Les Cinquantièmes hurlants

Photo : F. Mantovani © Gallimard
Les Cinquantièmes hurlants
Tom Buron – Éditions Gallimard

« Au-dessous de 40° sud il n’y a plus loi. Au-dessous de 50° sud il n’y a plus Dieu. »

(Les Cinquantièmes hurlants, extrait)

Avec Les Cinquantièmes hurlants, publié chez Gallimard, Tom Buron signe une œuvre fulgurante, qui bouscule les codes de la poésie contemporaine tout en renouant avec les grandes fresques épiques. L’auteur, déjà remarqué pour La chambre et le barillet, Marquis Minuit, Le nom du son et Nadirs, déploie ici un monologue marin halluciné, traversé par la fureur des vents australs et la quête d’un absolu insaisissable.

Au cœur de ce poème, un capitaine aux allures d’Achab moderne prend la barre de l’Augusto et nous entraîne dans l’enfer liquide des cinquantièmes hurlants, cette zone maritime de l’hémisphère sud où ni loi ni Dieu ne tiennent. Ce n’est pas seulement un homme contre la mer, c’est un homme contre le monde, contre lui-même, dans un combat où la tempête devient le miroir d’un vertige intérieur. La mer, métaphore ancienne, retrouve ici une puissance archaïque et sidérante.

Buron orchestre cette traversée comme un opéra dantesque, alternant souffle lyrique et tension dramatique, nourri d’une langue dense, sans concessions, portée par le vers libre qu’il manie avec une rigueur formelle étonnante. Car s’il rejette les carcans classiques, l’auteur refuse aussi l’anarchie molle du vers contemporain : chez lui, chaque mot est une manœuvre, chaque ligne une bordée. Il s’agit de bâtir une architecture du chaos, une musique du tumulte.

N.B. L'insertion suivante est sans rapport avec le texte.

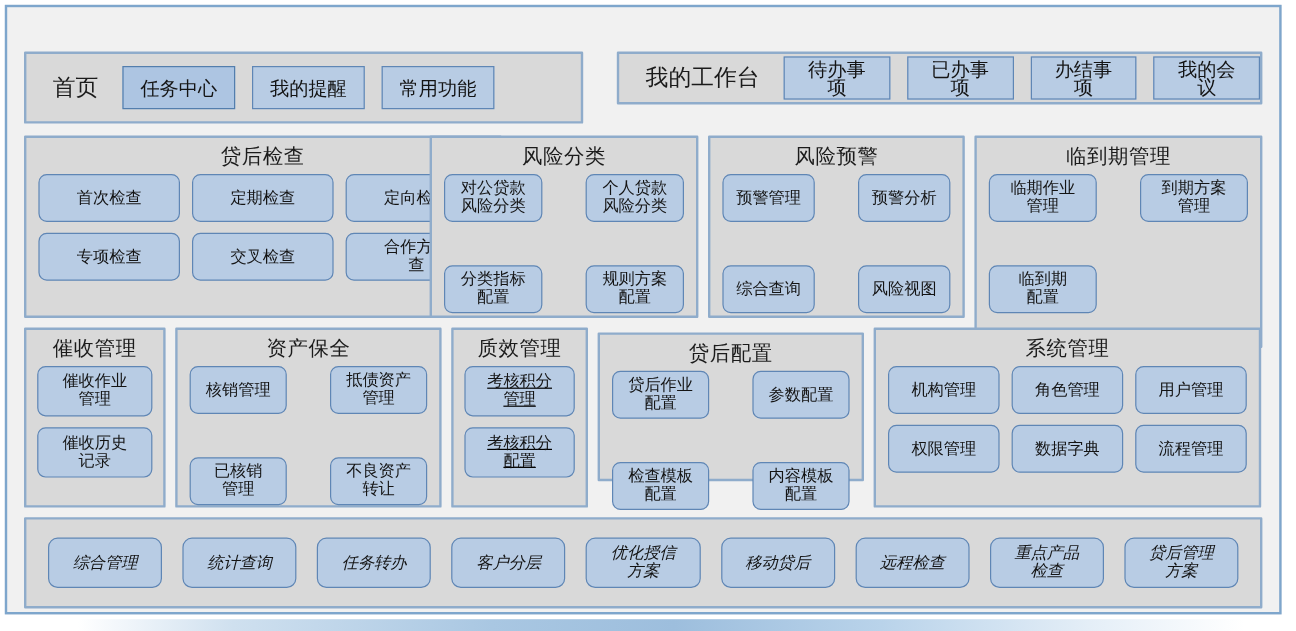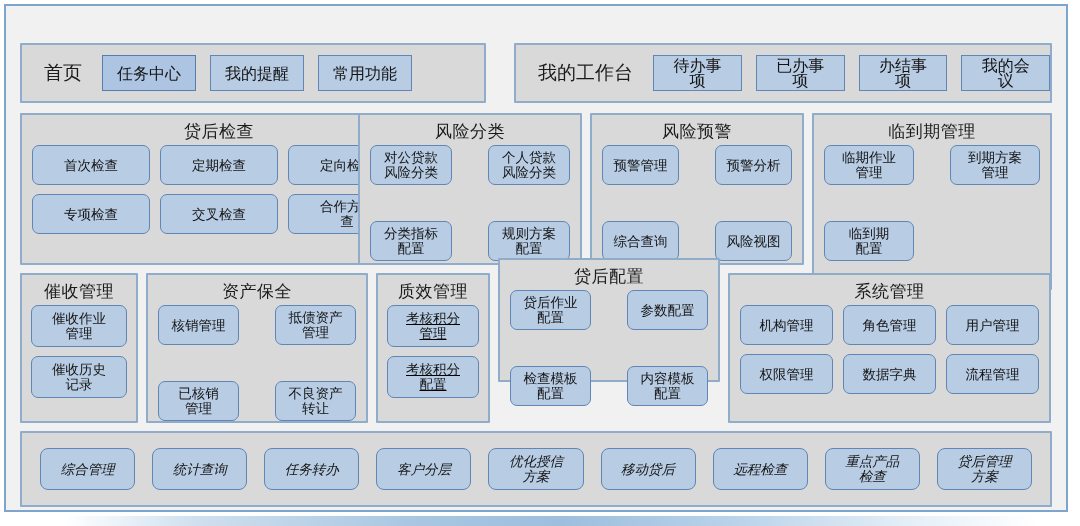--- a/index.html
+++ b/index.html
@@ -92,7 +92,7 @@
     left: 14px; top: 26px; width: 466px; height: 60px;
   }
   #header-right {
-    left: 508px; top: 26px; width: 538px; height: 60px;
+    left: 508px; top: 26px; width: 538px; height: 44px;
   }
   .header-inner {
     display: flex;

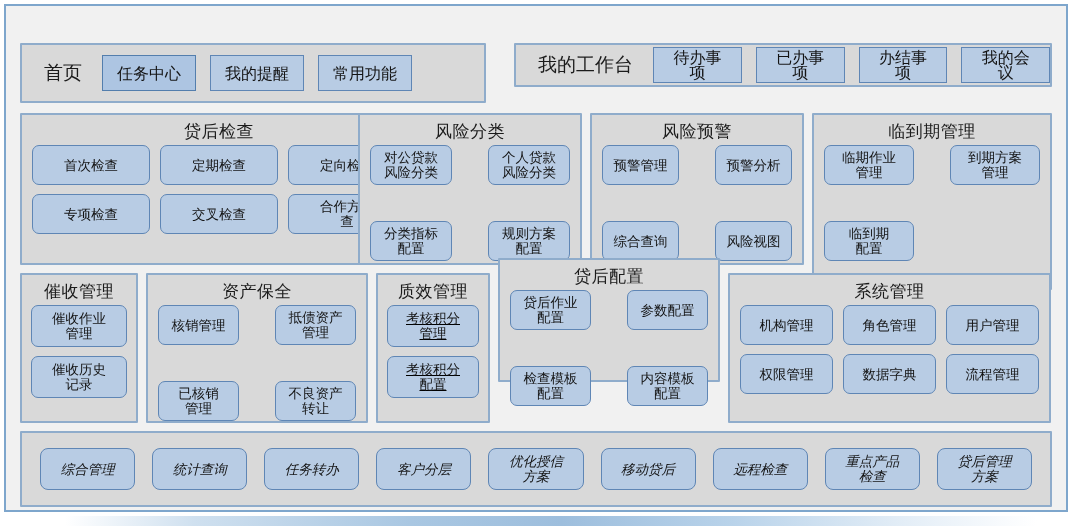--- a/index.html
+++ b/index.html
@@ -124,7 +124,7 @@
   #p-cuishou     { left: 14px;  top: 256px; width: 118px; height: 150px; }
   #p-zichan      { left: 140px; top: 256px; width: 222px; height: 150px; }
   #p-zhixiao     { left: 370px; top: 256px; width: 114px; height: 150px; }
-  #p-peizhi      { left: 492px; top: 241px; width: 222px; height: 124px; }
+  #p-peizhi      { left: 492px; top: 260px; width: 222px; height: 124px; }
   #p-xitong      { left: 722px; top: 256px; width: 323px; height: 150px; }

Cette quête, floue mais ardente, échappe aux narrations balisées. L’île recherchée n’est jamais atteinte, jamais vraiment définie. C’est l’image d’un ailleurs, d’une révélation peut-être, que poursuit ce capitaine mystique. La mer, quant à elle, est décrite avec une précision qui trahit l’expérience de l’auteur, embarqué jadis dans une traversée de la Méditerranée pour livrer de l’aide humanitaire à Odessa. Cette réalité, loin du mythe, irrigue le texte d’un réalisme charnel : on sent les vagues, on entend les haubans gémir.

Un manifeste poétique

Mais Les Cinquantièmes hurlants n’est pas seulement un poème de mer, c’est un manifeste poétique. Buron y défend une conception incarnée, physique, exigeante de la littérature. Il y mêle aventure et poésie, jazz et chants de marins, boxe et écriture — dans une fusion où chaque discipline éclaire l’autre. Le verbe est ici un corps à corps avec le réel, un exercice de shadow boxing où l’on frappe l’air pour mieux se façonner soi-même.

Ce livre est à lire à voix haute, à hurler face aux embruns, à écouter, même, tant il se prête à la performance scénique. La version musicale, conçue avec le trompettiste Frédéric Aubin, ajoute une dimension rituelle à cette odyssée littéraire. Une heure de transe salée et de poésie pulsée par le blues, le jazz et les chants d’équipage.

Les Cinquantièmes hurlants est un livre rare, à la croisée des genres et des vents, qui affirme avec force que la poésie peut encore être un acte de bravoure, un appel à l’abîme, une traversée du feu. Tom Buron ne se contente pas d’écrire la mer : il l’habite, il l’affronte, il la rêve.